A paixão é cega e cega os que se deixam dominar por ela. Temos, até certo ponto, medo dos apaixonados. Nem sempre as ditas pessoas apaixonadas dão provas de um certo equilíbrio. Há mesmo muitos crimes passionais. Com muita facilidade se pode passar do amor paixão ao ódio visceral. O amor-paixão pode ser perigoso. Pode destruir e não construir.
E, no entanto, não pode haver amor morno para Cristo e para o Evangelho. Há uma palavra dura do Apocalipse que sempre nos questiona. A testemunha fiel, o Amém, assim se dirige ao anjo da Igreja de Laodicéia: “Conheço as tuas obras. Oxalá, fosses frio ou quente. Mas porque és morno, nem frio nem quente, estou para vomitar-te de minha boca” (Ap 3,14-15). Nos últimos tempos temos ouvido e lido muito a respeito da expressão “ardor”, “novo ardor”. Quem fala em ardor pensa naquilo que queima, que é quente. Não podemos elogiar um cristão frio, indiferente, rotineiro, “fazedor de rezas e de tarefas”.
Ora, Francisco de Assis foi uma pessoa fervorosa. Podemos dizer que apaixonou-se por Cristo, isto é, teve os mesmos sentimentos de Cristo. Encantou-se com seu nascimento singelo, com sua mãezinha pobre, com o fato de não ter ele tido uma pedra para reclinar a cabeça. Francisco viveu interiormente a solidão e o abandono de Cristo em sua via sacra até o alto do trono pobre e duro da cruz. Compreendeu que Deus amava tornando-se simples, despojado, pobre. Encantava-se com o Senhor pobre e despojado nas frágeis aparências do pão.
Há, no coração de Francisco, o desejo de amar aquele que não é amado. Famosa a formulação franciscana: O amor não é amado. Se o amor não é amado será preciso tornar-se arauto e divulgador desse amor. Isso se chama zelo missionário ou apostólico. Os franciscanos seculares têm consciência aguda dessa necessidade.
“Devotava a Cristo um amor tão fervente, e seu bem amado lhe correspondia com uma ternura tão familiar que o servo de Deus pensava ter diante dos olhos a presença quase contínua do Salvador. Ele mesmo contou isso confidencialmente, várias vezes, a seus companheiros” (São Boaventura IX,2).
Omer Englebert tentando compreender o que se passou no coração de Francisco no momento de sua conversão, assim escreve: “O que se pode dizer é que, nesse momento, Francisco é um homem que encontrou o amor e que se sente iluminado do alto. E como tal agirá doravante, consentindo em passar por visionário aos olhos dos cegos que andam nas trevas, e cumprindo atos tidos por loucos por parte dos que nunca amaram.

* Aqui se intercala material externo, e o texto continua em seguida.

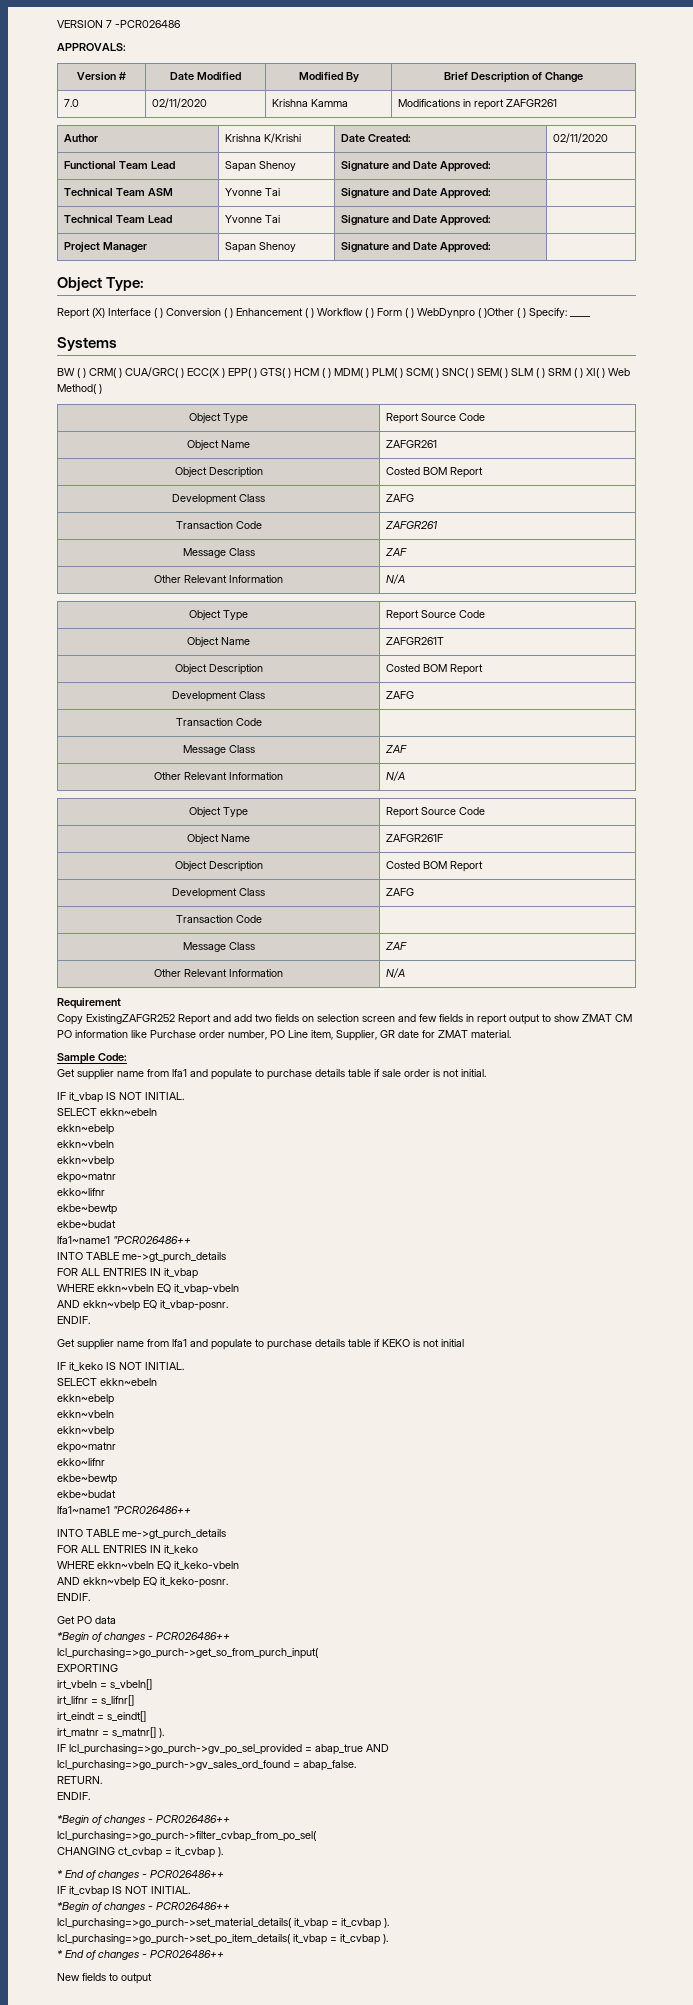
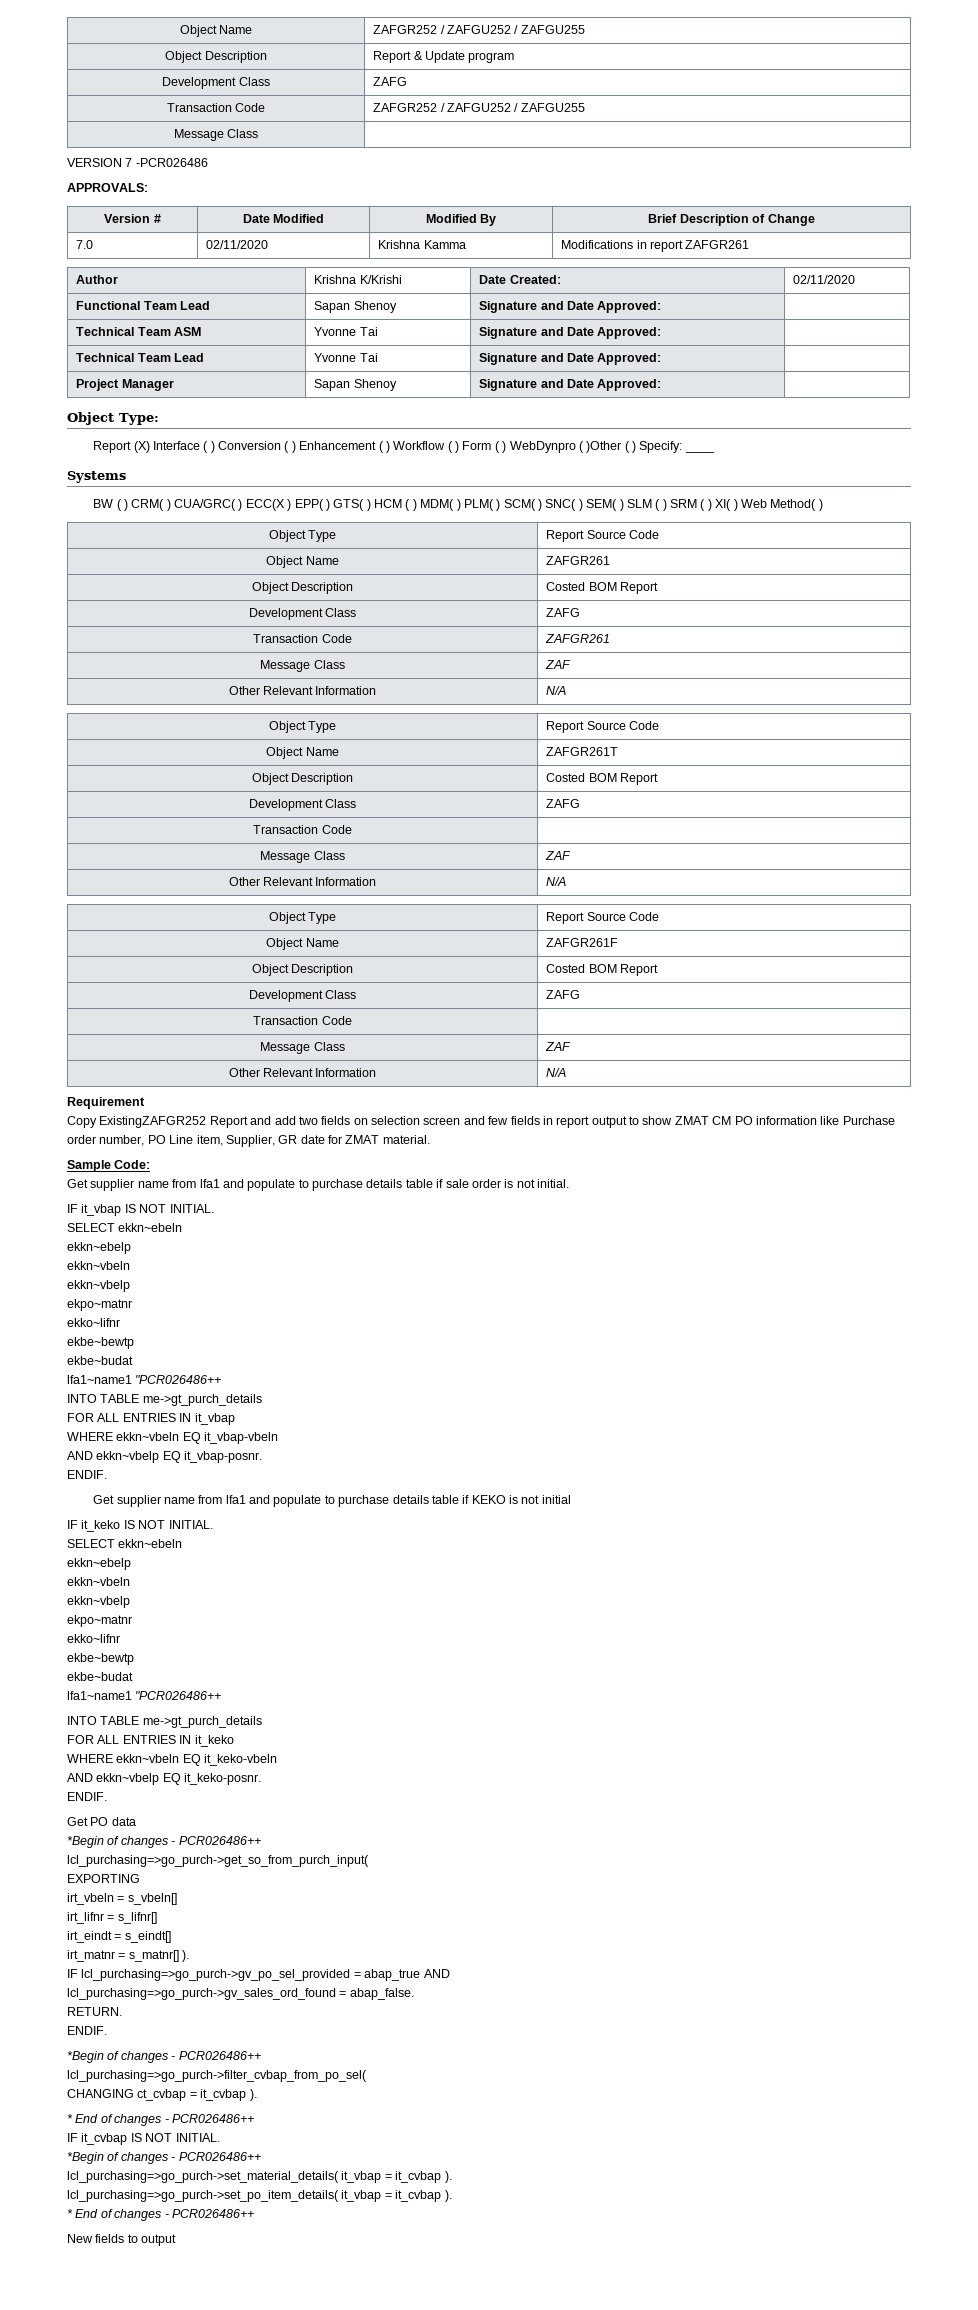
+ Object Name | ZAFGR252 / ZAFGU252 / ZAFGU255
+ Object Description | Report & Update program
+ Development Class | ZAFG
+ Transaction Code | ZAFGR252 / ZAFGU252 / ZAFGU255
+ Message Class |

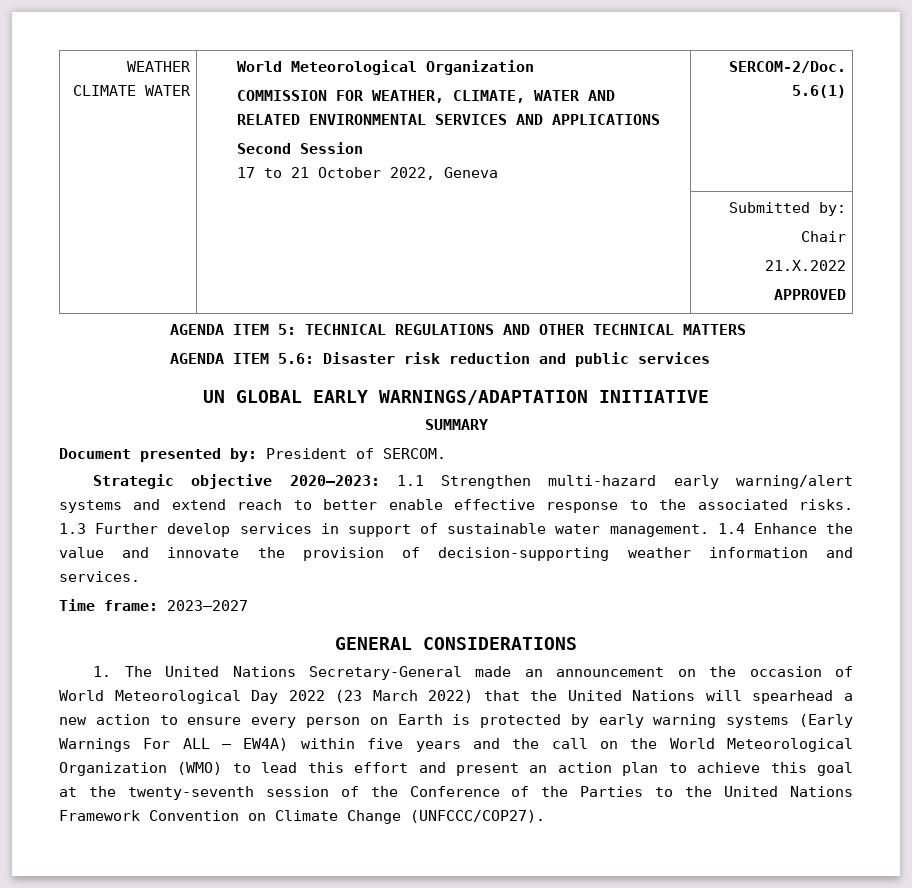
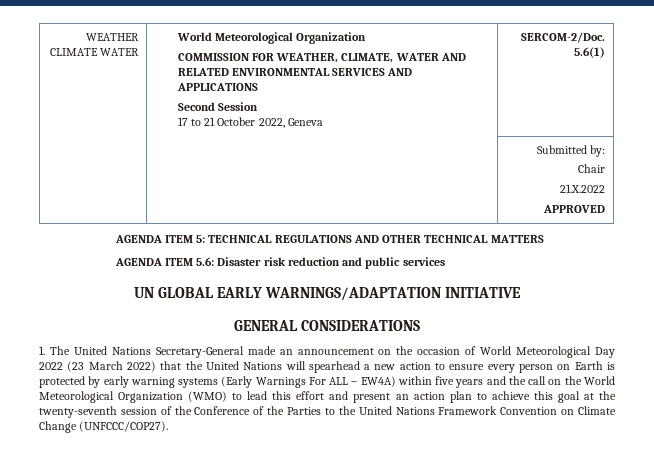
- SUMMARY
- Document presented by: President of SERCOM.
- Strategic objective 2020–2023: 1.1 Strengthen multi-hazard early warning/alert systems and extend reach to better enable effective response to the associated risks. 1.3 Further develop services in support of sustainable water management. 1.4 Enhance the value and innovate the provision of decision-supporting weather information and services.
- Time frame: 2023–2027

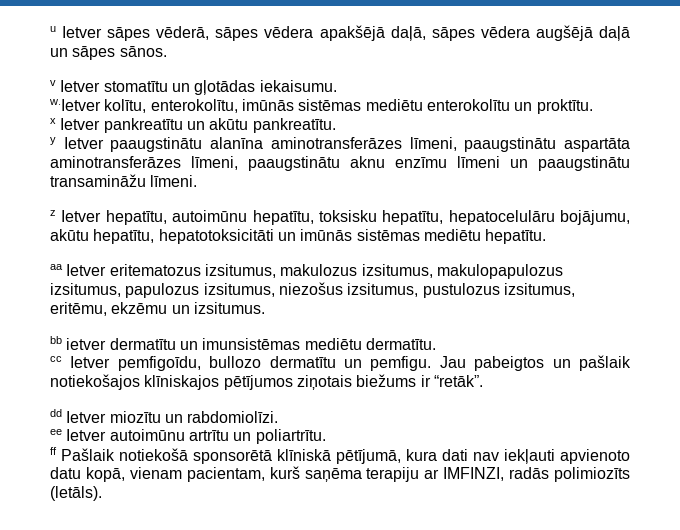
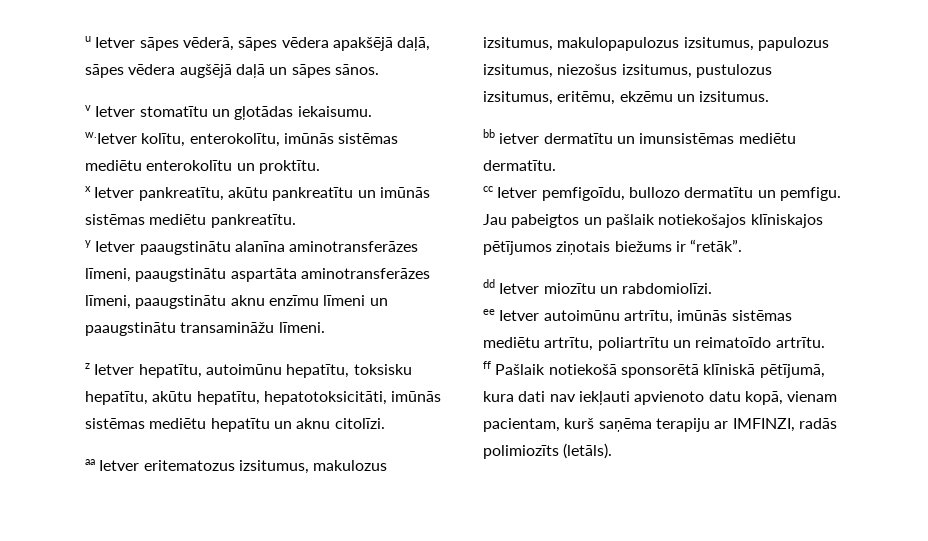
- x Ietver pankreatītu un akūtu pankreatītu.
+ x Ietver pankreatītu, akūtu pankreatītu un imūnās sistēmas mediētu pankreatītu.
- z Ietver hepatītu, autoimūnu hepatītu, toksisku hepatītu, hepatocelulāru bojājumu, akūtu hepatītu, hepatotoksicitāti un imūnās sistēmas mediētu hepatītu.
+ z Ietver hepatītu, autoimūnu hepatītu, toksisku hepatītu, akūtu hepatītu, hepatotoksicitāti, imūnās sistēmas mediētu hepatītu un aknu citolīzi.
- ee Ietver autoimūnu artrītu un poliartrītu.
+ ee Ietver autoimūnu artrītu, imūnās sistēmas mediētu artrītu, poliartrītu un reimatoīdo artrītu.

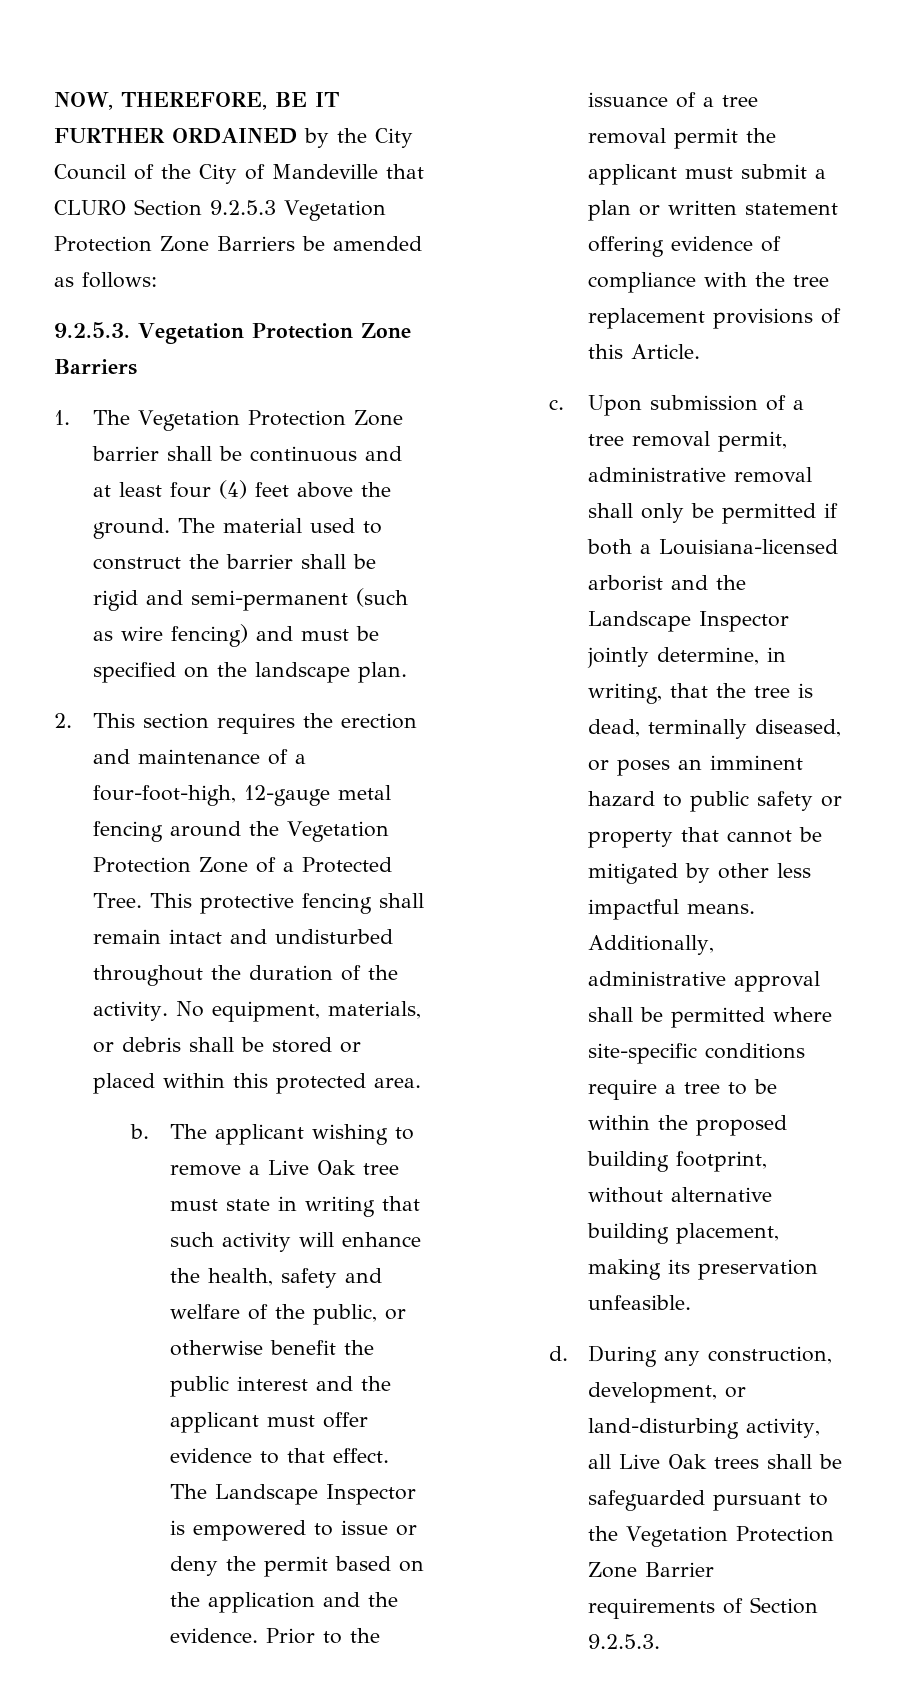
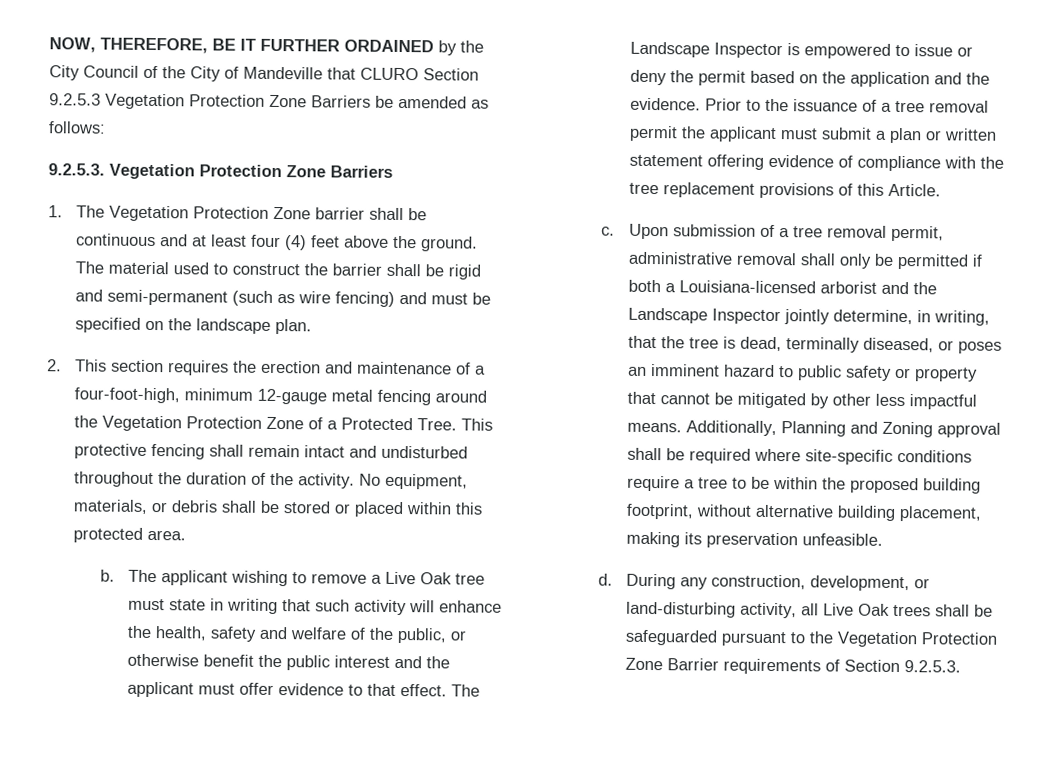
- 2. This section requires the erection and maintenance of a four-foot-high, 12-gauge metal fencing around the Vegetation Protection Zone of a Protected Tree.
+ 2. This section requires the erection and maintenance of a four-foot-high, minimum 12-gauge metal fencing around the Vegetation Protection Zone of a Protected Tree.
- Additionally, administrative approval shall be permitted where site-specific conditions require a tree to be within the proposed building footprint, without alternative building placement, making its preservation unfeasible.
+ Additionally, Planning and Zoning approval shall be required where site-specific conditions require a tree to be within the proposed building footprint, without alternative building placement, making its preservation unfeasible.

Pode-se acrescentar que nele sobreviverão, no que tem de melhor, seus entusiasmos e ambições juvenis. Como um artista que não muda de estilo ao mudar a inspiração, ele não perderá a originalidade nem tampouco sua nobreza. Ele tinha sonhado ser cavaleiro e cavaleiros permanecerá até à morte” (Vida de São Francisco de Assis, EST Edições, Porto Alegre, 2004, p.51).
Pensar em Francisco é pensar em alguém abrasado de amor. Ele foi designado de santo seráfico, por ser semelhante aos serafins, que vivem perto do fogo que é Deus.
Temos que prestar atenção para que nosso amor não seja paixão cega. De outro lado, o que seria um amor por Cristo sem um apaixonado e apaixonante testemunho? Há os que amam Cristo fria e cerebralmente. Há outros que o amam zelosa e apaixonadamente.
(Por: Frei Almir Ribeiro Guimarães, OFM - Assistente Nacional para a OFS e Assistente Regional da OFS do Sudeste II.)